Policies to Revive Hard-Hit Areas
Most immediately, Congress should continue to direct relief to small businesses in these hardest hit regions. In the relief package recently passed, Congress set aside $15 billion in new Paycheck Protection Program Funds for Community Development Financial Institutions, which serve distressed communities. Additionally, Congress created the Neighborhood Capital Investment Program, a $12 billion fund aimed at increasing access to capital among small business owners in underserved communities.
This targeted aid should serve as a model for a long-term revitalization program aimed at providing small businesses in these hard-hit areas with the resources to recover faster and emerge stronger. Such a plan could take the form of targeted block grants that Congress provides to distressed localities, who are then able to spend the funds on small businesses development, job training, and support programs to improve job retention. Congress could make the Neighborhood Capital Investment program permanent, with $12 billion in annual appropriation. Given the estimated $16.3 billion in annual lost economic activity estimated above, this spending would pass a cost-benefit analysis. Indeed similar targeted development policies in response to COVID have been proposed elsewhere, and have gained traction because research on existing programs has found these policies to be quite effective at improving small business formation and job growth in these neighborhoods.
There are a number of solutions policymakers can enact to help small businesses in these hardest-hit areas. The important point is that, rather than wait and see if small businesses can survive, state and federal policymakers must act now to ensure that the wounds inflicted by the pandemic do not turn into permanent scars.
National Center for Health Statistics, Center for Disease Control and Prevention. 2013.
Urban-Rural Classification Scheme for Counties. Accessed 11 January 2021. https://www.cdc.gov/nchs/data_access/urban_rural.htm#Data_Files_and_Documentation
Sarah Flood, Miriam King, Renae Rodgers, Steven Ruggles and J. Robert Warren. Integrated
Public Use Microdata Series, Current Population Survey: Version 8.0 [dataset]. Minneapolis, MN: IPUMS, 2020. https://doi.org/10.18128/D030.V8.0
US Census Bureau. 2020. Statistics of U.S. Businesses (SUSB). https://www.census.gov/data/tables/2016/econ/susb/2016-susb-annual.html.
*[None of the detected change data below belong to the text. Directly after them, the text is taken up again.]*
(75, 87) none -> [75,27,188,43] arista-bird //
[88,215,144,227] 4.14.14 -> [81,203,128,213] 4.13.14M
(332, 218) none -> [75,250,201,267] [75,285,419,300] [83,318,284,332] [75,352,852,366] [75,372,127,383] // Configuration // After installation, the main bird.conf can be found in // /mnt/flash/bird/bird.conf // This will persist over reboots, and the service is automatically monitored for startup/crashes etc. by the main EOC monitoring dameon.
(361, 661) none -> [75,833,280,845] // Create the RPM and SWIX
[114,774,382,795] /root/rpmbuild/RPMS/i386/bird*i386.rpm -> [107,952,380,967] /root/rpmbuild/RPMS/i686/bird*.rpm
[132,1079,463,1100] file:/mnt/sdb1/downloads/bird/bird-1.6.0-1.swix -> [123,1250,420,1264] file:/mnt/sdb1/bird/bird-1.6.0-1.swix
Accessed 12 January 2021.
A. Urban Classification Methodology
We classify the counties in which Gusto’s businesses are located according to the National Center for Health Statistics Urban-Rural Classification Scheme for Counties (NCHS). This scheme one of six groups:
- Inner City: Large Metro Center (“Inner City”)
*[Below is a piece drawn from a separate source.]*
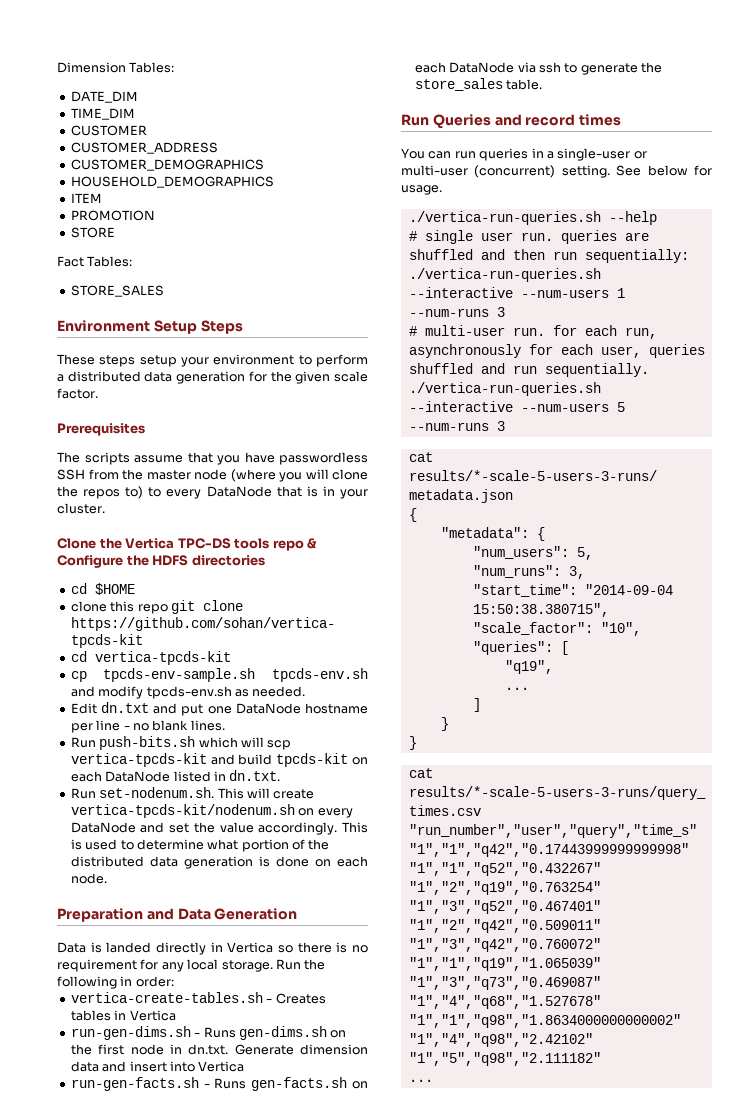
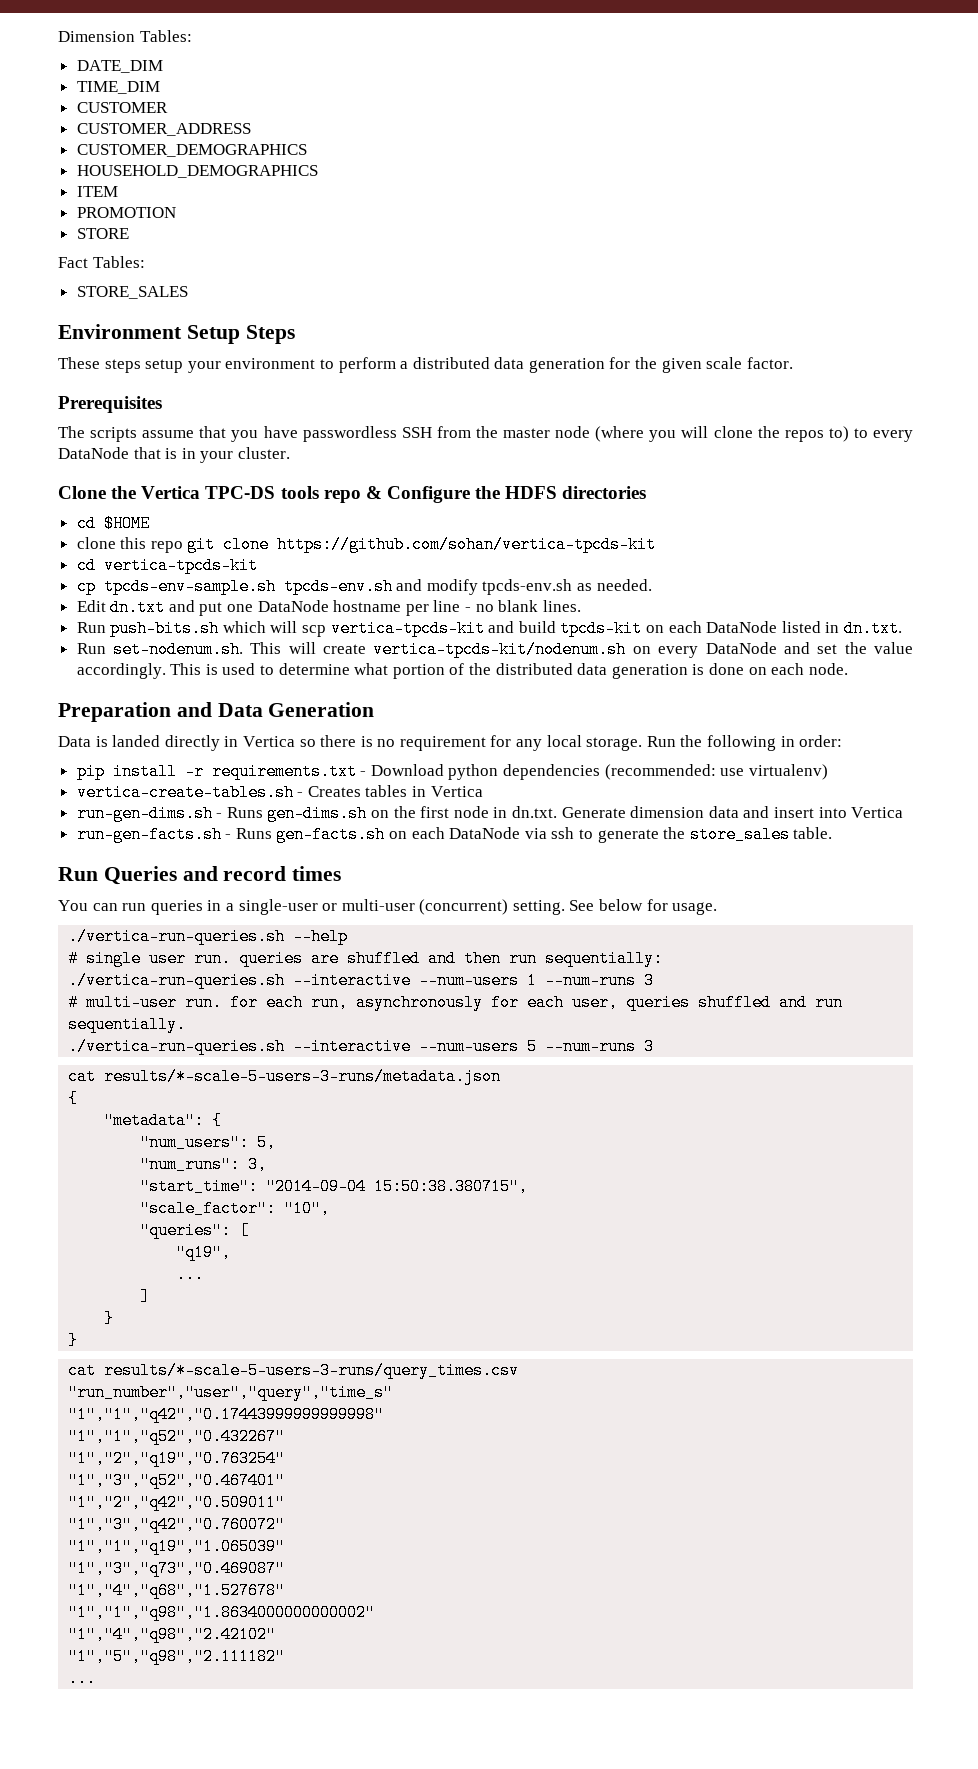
(174, 981) none -> [76,763,828,780] // pip install -r requirements.txt - Download python dependencies (recommended: use virtualenv)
- Suburbs (Fringe of Large Metro)
- Medium Metro
- Small Metro
- Micropolitan Areas
In this analysis, central cities include Group 1 and Suburbs/Smaller Cities include groups 2-5. We exclude rural areas (group 6) from this analysis because rural areas are likely fundamentally different from Metropolitan or Micropolitan areas in groups 2-6, and because data limitations prevent precise estimates of small business trends in rural areas alone.